In a town garden you may be restricted to growing in containers, and in any garden these can add interest to the hard-paved areas, provide height and structure, and enable you to grow plants against the house walls. Except for large, permanently sited containers they also have extra benefits—you can move them round, turn them to take advantage of the sun, and take them in under cover in the winter.

There is a huge range of containers available, from conventional pots to elaborate ceramic planters, wooden tubs, old troughs and chimney pots, or anything that will contain earth.

They depend on you

Plants in containers—even more so than those in a polytunnel or greenhouse—are completely dependent on you. They are confined to the soil you provide and reliant on you for moisture. It is not just a question of watering them regularly even if they are outside and being rained on they will still need a regular check.
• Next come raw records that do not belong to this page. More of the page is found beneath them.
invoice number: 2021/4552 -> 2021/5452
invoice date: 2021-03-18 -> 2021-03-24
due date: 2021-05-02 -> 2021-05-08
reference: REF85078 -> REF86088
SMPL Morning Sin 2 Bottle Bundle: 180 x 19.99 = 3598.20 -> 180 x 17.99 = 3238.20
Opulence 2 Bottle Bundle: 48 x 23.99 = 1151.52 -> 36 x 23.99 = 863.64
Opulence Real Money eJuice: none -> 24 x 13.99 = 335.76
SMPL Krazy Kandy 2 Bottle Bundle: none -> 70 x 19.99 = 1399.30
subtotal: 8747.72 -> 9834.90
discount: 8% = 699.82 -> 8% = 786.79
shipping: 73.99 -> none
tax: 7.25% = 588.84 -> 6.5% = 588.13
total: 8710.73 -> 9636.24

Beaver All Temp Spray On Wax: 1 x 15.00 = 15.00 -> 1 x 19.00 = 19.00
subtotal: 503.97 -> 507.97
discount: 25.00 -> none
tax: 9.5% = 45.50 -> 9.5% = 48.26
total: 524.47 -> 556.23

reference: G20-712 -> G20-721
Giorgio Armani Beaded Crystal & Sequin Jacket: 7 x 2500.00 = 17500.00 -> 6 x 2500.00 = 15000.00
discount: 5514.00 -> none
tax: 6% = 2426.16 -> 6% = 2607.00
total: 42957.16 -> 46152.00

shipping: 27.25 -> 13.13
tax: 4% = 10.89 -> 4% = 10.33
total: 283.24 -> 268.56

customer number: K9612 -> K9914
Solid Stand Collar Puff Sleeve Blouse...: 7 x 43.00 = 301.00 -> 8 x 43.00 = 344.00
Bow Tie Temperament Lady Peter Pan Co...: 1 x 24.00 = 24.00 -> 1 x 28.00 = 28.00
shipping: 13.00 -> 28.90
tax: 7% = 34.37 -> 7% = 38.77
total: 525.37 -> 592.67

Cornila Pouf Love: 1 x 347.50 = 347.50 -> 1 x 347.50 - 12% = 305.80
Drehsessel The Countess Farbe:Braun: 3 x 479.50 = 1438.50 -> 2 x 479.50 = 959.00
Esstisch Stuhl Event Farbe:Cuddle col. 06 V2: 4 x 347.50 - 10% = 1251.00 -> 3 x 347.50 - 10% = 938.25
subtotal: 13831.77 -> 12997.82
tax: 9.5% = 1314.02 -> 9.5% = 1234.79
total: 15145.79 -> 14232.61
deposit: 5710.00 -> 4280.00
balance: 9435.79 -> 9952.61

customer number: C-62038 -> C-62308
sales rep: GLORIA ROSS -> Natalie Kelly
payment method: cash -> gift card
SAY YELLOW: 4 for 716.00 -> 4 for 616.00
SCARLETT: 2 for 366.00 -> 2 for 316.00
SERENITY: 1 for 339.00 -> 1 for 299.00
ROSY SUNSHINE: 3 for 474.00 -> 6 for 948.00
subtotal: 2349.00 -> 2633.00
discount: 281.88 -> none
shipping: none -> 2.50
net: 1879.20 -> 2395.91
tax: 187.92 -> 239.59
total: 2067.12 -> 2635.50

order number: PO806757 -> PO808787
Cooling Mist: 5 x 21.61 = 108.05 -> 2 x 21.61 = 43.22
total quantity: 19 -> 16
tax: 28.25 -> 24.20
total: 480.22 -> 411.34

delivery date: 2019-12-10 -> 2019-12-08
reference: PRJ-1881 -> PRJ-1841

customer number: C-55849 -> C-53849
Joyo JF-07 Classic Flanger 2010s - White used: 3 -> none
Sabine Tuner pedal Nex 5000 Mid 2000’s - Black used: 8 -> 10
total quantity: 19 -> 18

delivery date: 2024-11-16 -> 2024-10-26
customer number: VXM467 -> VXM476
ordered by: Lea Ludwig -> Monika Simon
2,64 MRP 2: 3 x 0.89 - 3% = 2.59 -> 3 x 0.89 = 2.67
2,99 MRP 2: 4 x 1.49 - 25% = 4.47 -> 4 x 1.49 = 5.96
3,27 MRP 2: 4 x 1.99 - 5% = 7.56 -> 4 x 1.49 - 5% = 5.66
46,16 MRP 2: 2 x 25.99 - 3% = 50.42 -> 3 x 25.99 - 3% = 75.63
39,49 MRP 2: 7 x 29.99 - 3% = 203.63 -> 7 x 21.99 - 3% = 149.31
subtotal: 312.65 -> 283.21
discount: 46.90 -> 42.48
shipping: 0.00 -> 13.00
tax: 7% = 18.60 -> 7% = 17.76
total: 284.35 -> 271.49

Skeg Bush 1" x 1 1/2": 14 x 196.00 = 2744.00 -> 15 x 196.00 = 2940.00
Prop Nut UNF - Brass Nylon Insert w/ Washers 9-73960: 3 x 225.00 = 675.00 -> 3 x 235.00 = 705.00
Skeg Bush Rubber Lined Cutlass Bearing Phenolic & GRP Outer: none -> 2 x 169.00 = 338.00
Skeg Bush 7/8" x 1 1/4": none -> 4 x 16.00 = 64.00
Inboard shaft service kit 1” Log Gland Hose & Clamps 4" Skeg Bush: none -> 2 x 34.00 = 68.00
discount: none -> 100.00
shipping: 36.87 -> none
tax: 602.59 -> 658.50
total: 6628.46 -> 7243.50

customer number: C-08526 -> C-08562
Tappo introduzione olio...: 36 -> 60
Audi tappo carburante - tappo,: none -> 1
Correct drainage is critical. Plants die from overwatering as much as from underwatering. Whatever the container, you must create drainage holes if they don’t already exist, and put in a layer of gravel at the base. The potting compost should also include sand to ensure it is free-draining.

The potting compost has got to provide the plant with its nutrients for life, with the possible addition of some liquid feeding or a mulch. The potting mixture recommended in the vegetable garden, would be suitable for most plants but for the vegetable fruits an extra bucket of manure could be added to the recipe.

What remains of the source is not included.